The position of the hash key for the SORT FIELDS statement appears three bytes later on the record than it appears on input to M204HASH because of the three-byte page number appended to the front of the record.

$HSH function

The User Language $HSH function allows you to explicitly call the M204HASH utility. For information about using $HSH, see the Rocket Model 204 User Language Manual.

Using M204HASH in the z/OS environment

The object library distributed with the z/OS installation contains the object modules HA15OS and HA35OS. Link-edit HA15OS and place it in a load library.

The examples in MODS statement and in Using M204HASH in the z/VM environment assume that the link-edit module has been given the name HASH15. If you use the IBM z/OS Sort/Merge and you remove the 3-byte page number from the front of the output records, you must link-edit the HA35OS object module and place it in a load library. The following examples assume that this link-edit module has been given the name HASH35.

Required DD statements

Follow the instructions in the sort package documentation for setting up the sort job. Five additional DD statements are required:

Statement Defines...
CCAIN Control statement input data set containing 80-byte records. The control statements are described in CCAIN control statements under z/OS.
CCAPRINT Error message output data set, which contains 80-byte records.
UNSORTED Data set that contains the records to be sorted. Any SORTIN DD statement present is ignored by the M204HASH utility.
SORTED Data set into which the sorted records are placed as output. The M204HASH utility overwrites the record format, logical record length, and block size of the SORTED data set with corresponding values from the UNSORTED file.
CCAEXITS Library that contains the link-edited exit modules HASH15 and HASH35.

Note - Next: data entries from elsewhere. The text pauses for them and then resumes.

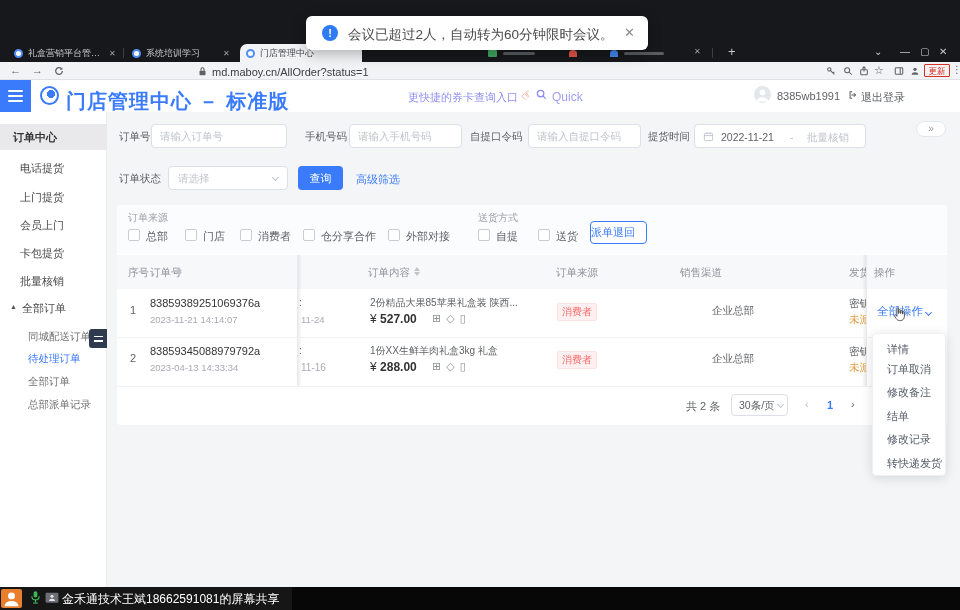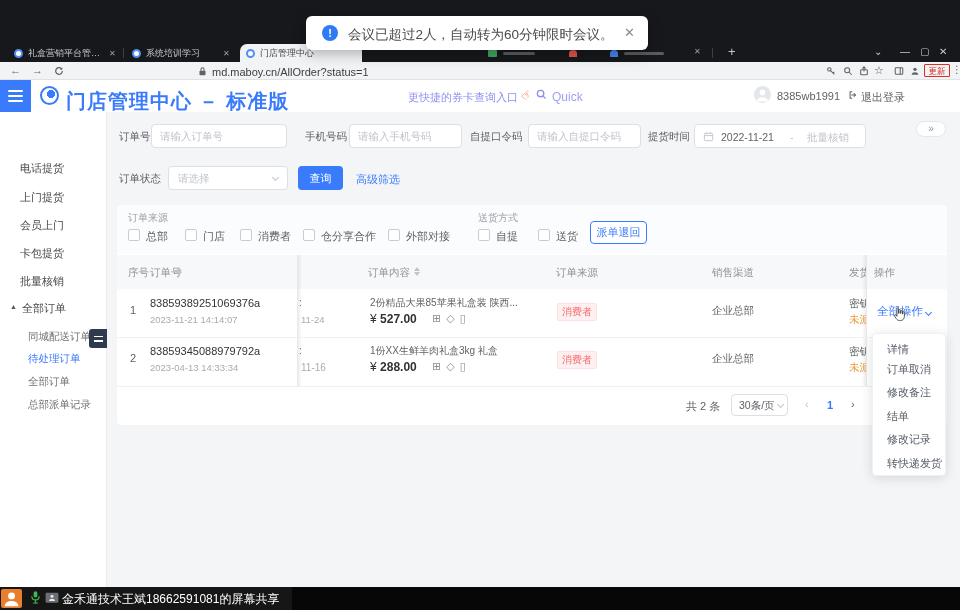"订单中心" div.side-section { html: none -> <div>订单中心</div> }
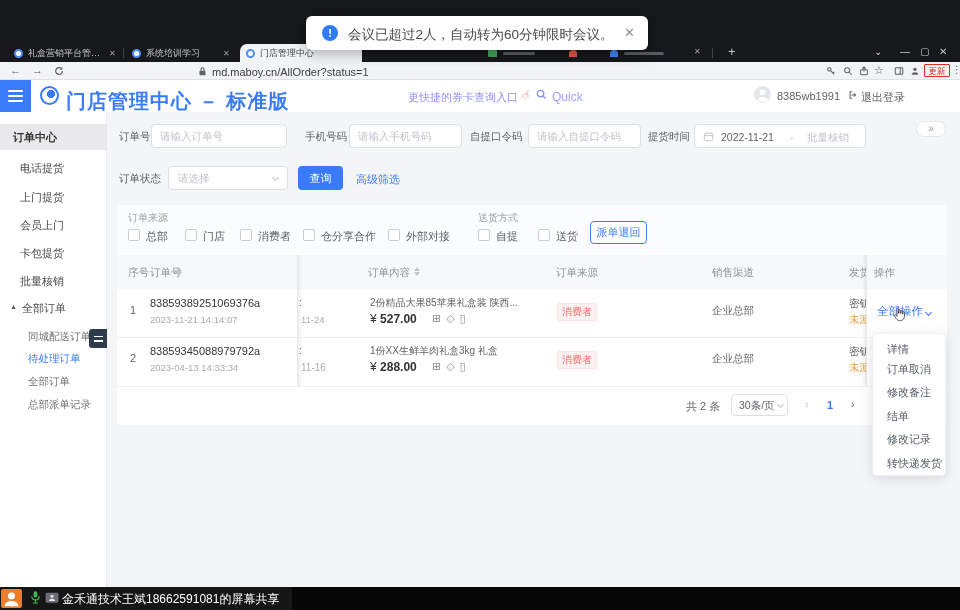"派单退回" .btn-outline { text-align: center -> left }
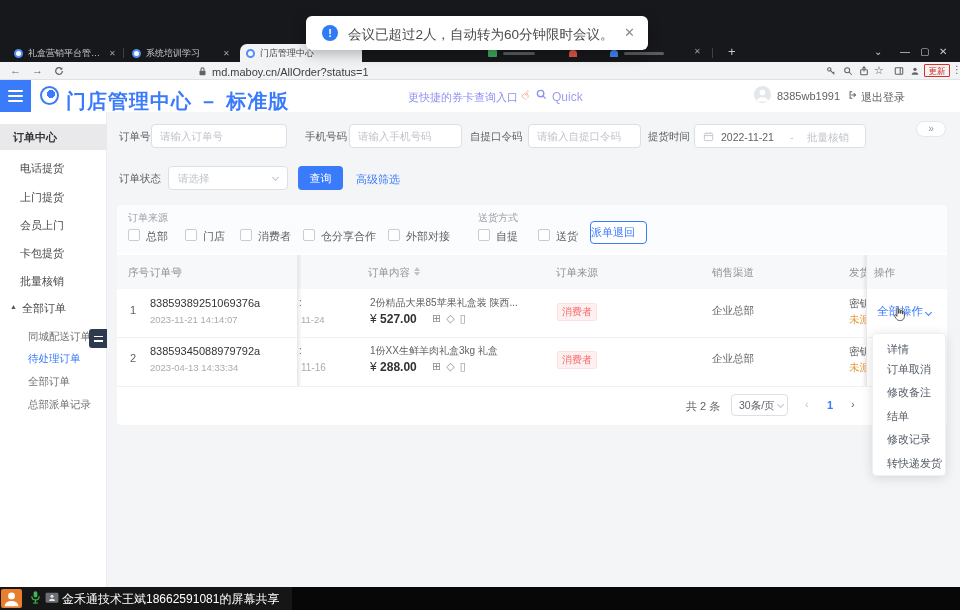"销售渠道" span.th { left: 712px -> 680px }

CCAIN control statements under z/OS

The CCAIN data set must contain two control statements, the BSIZE and HASH KEY statements. It can contain one additional statement, the MODE statement. The statements need not begin in the first column, and they can appear in any order. Comment lines beginning with an asterisk are allowed. Descriptions of these statements follow.

BSIZE statement

The syntax for the BSIZE statement is:

Syntax

BSIZE=number

where:

number is the actual number of Table B pages of the file into which the records are loaded. This number must be in decimal format.

HASH KEY statement

The syntax for the HASH KEY statement is:

Syntax

HASH KEY=position,length

where:

position is a decimal number that defines the position of the hash key field on the input record

length is its length.

HASH KEY statement with fixed length records

For fixed length records, these values must be the same as the position and length values that appear in the file load statement for loading the hash key field (the statement on which the mode bits for starting a new record appear).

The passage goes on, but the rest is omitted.